* Records supplied *
----------

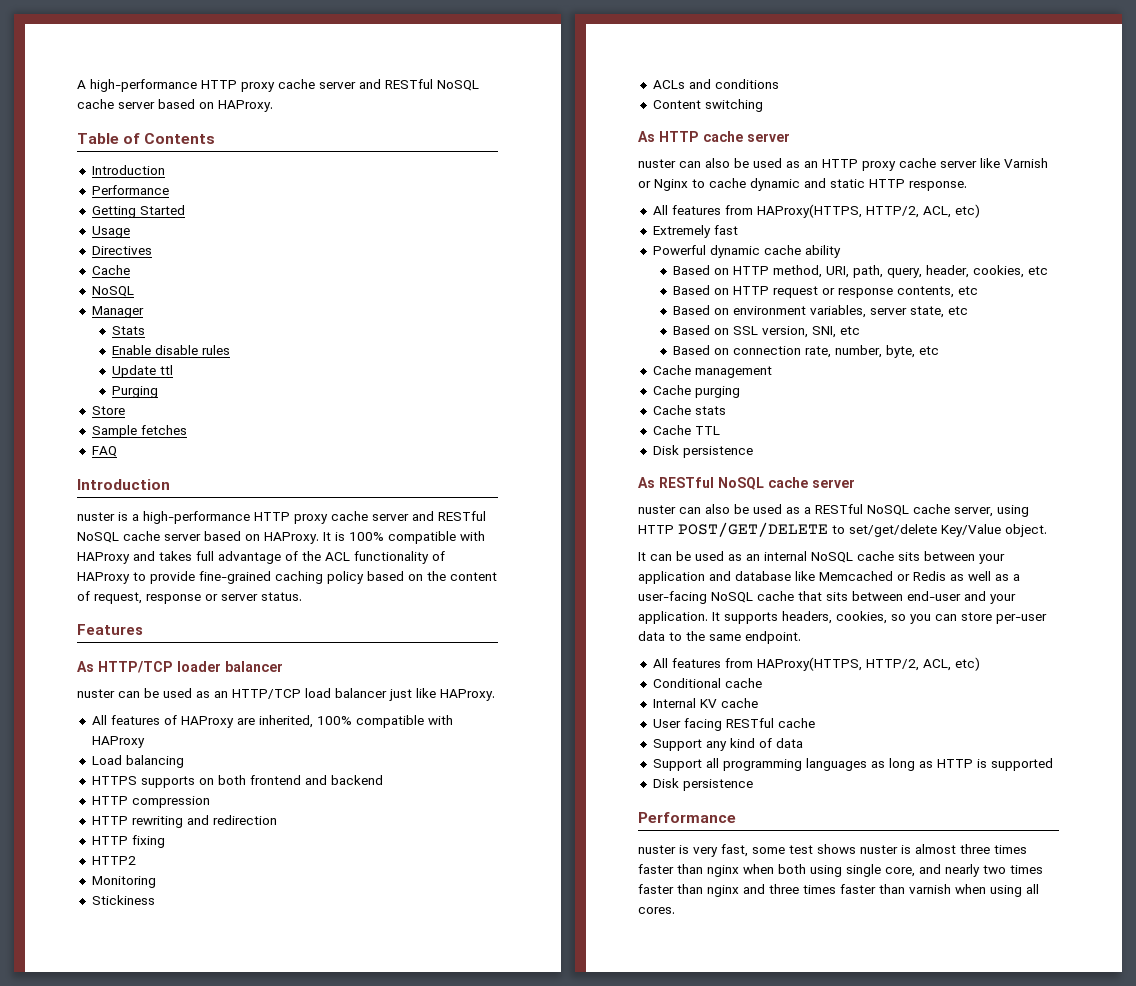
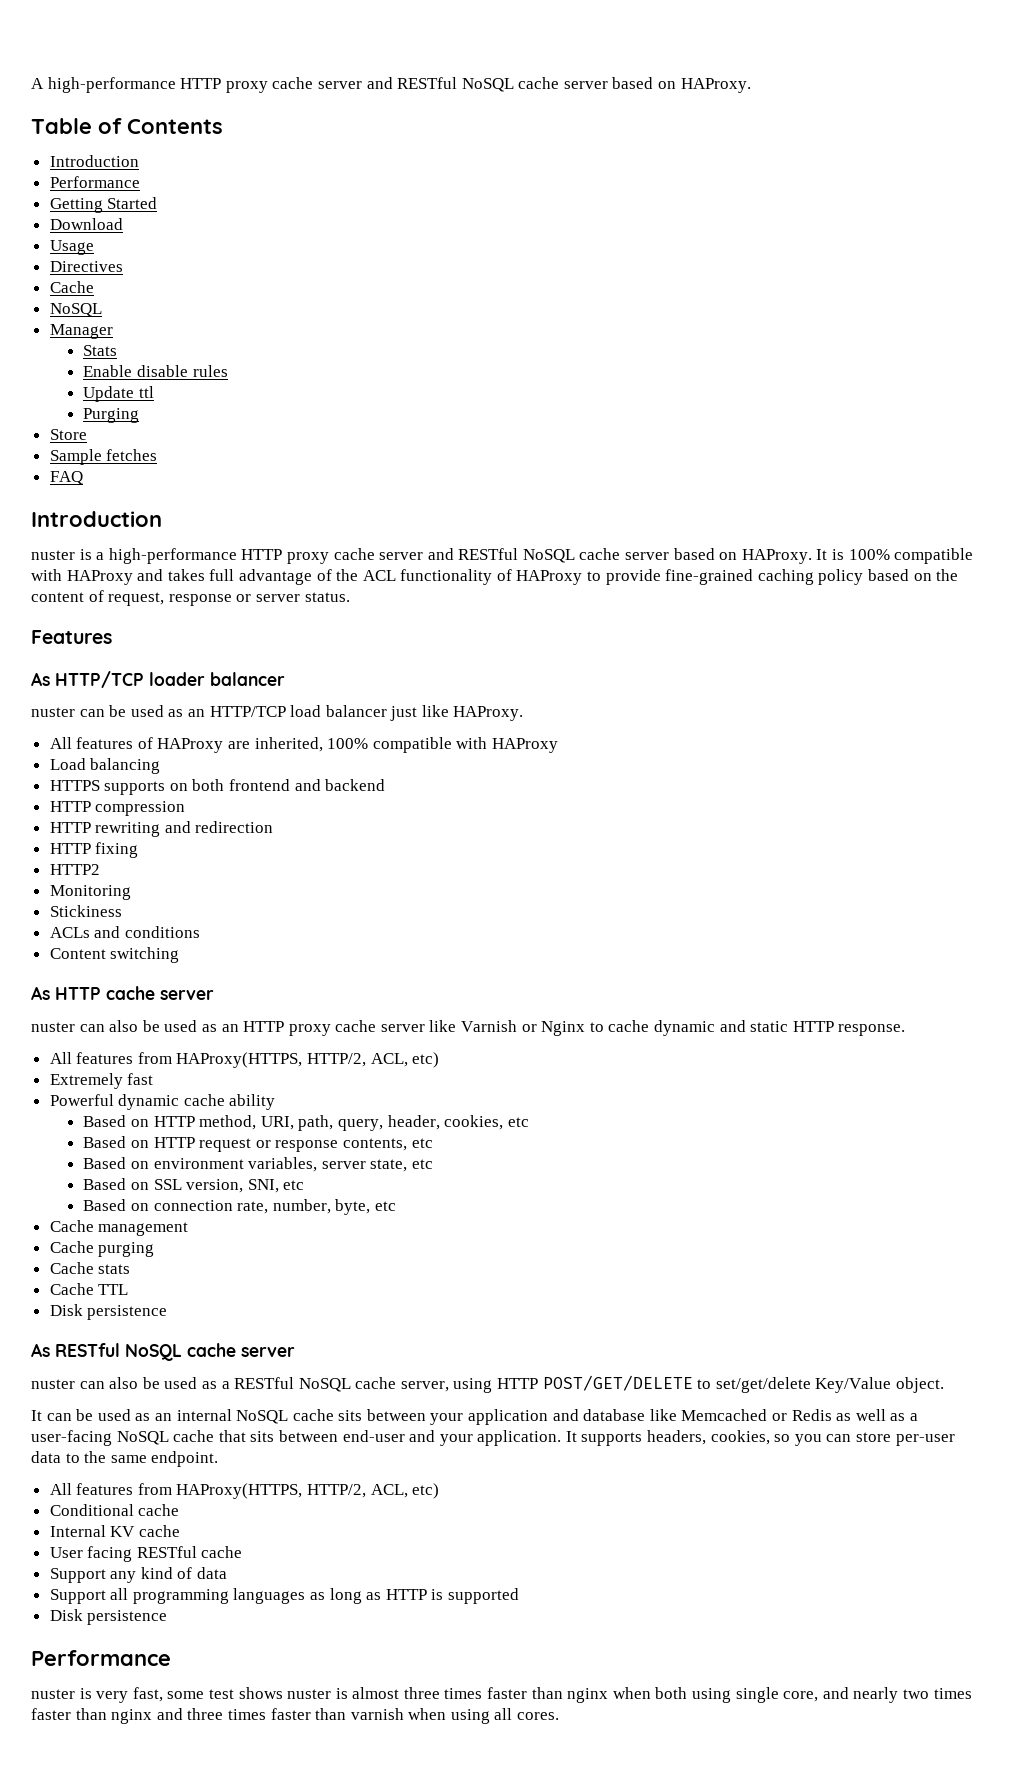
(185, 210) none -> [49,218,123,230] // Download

----------

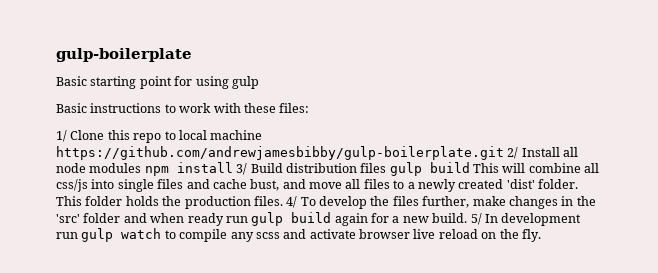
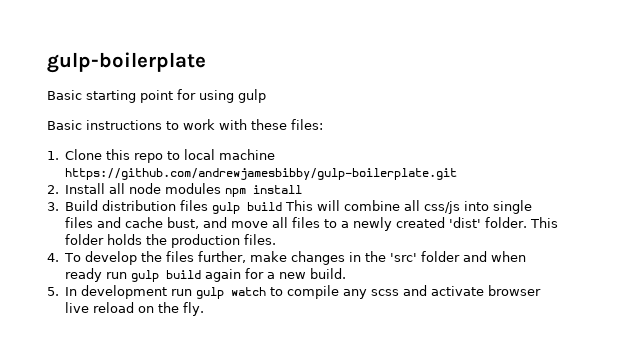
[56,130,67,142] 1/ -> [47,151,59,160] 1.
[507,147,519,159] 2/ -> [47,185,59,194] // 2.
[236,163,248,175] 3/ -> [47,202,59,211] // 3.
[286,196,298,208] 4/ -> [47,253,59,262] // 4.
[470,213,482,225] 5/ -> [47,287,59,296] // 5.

----------

* Brief *
Using the entries above, return exactly the lines from the line with "[236,163,248,175] 3/ -> [47,202,59,211] // 3." to the line with "[470,213,482,225] 5/ -> [47,287,59,296] // 5.", counting both of those lines.

* Solution to the exercise *
[236,163,248,175] 3/ -> [47,202,59,211] // 3.
[286,196,298,208] 4/ -> [47,253,59,262] // 4.
[470,213,482,225] 5/ -> [47,287,59,296] // 5.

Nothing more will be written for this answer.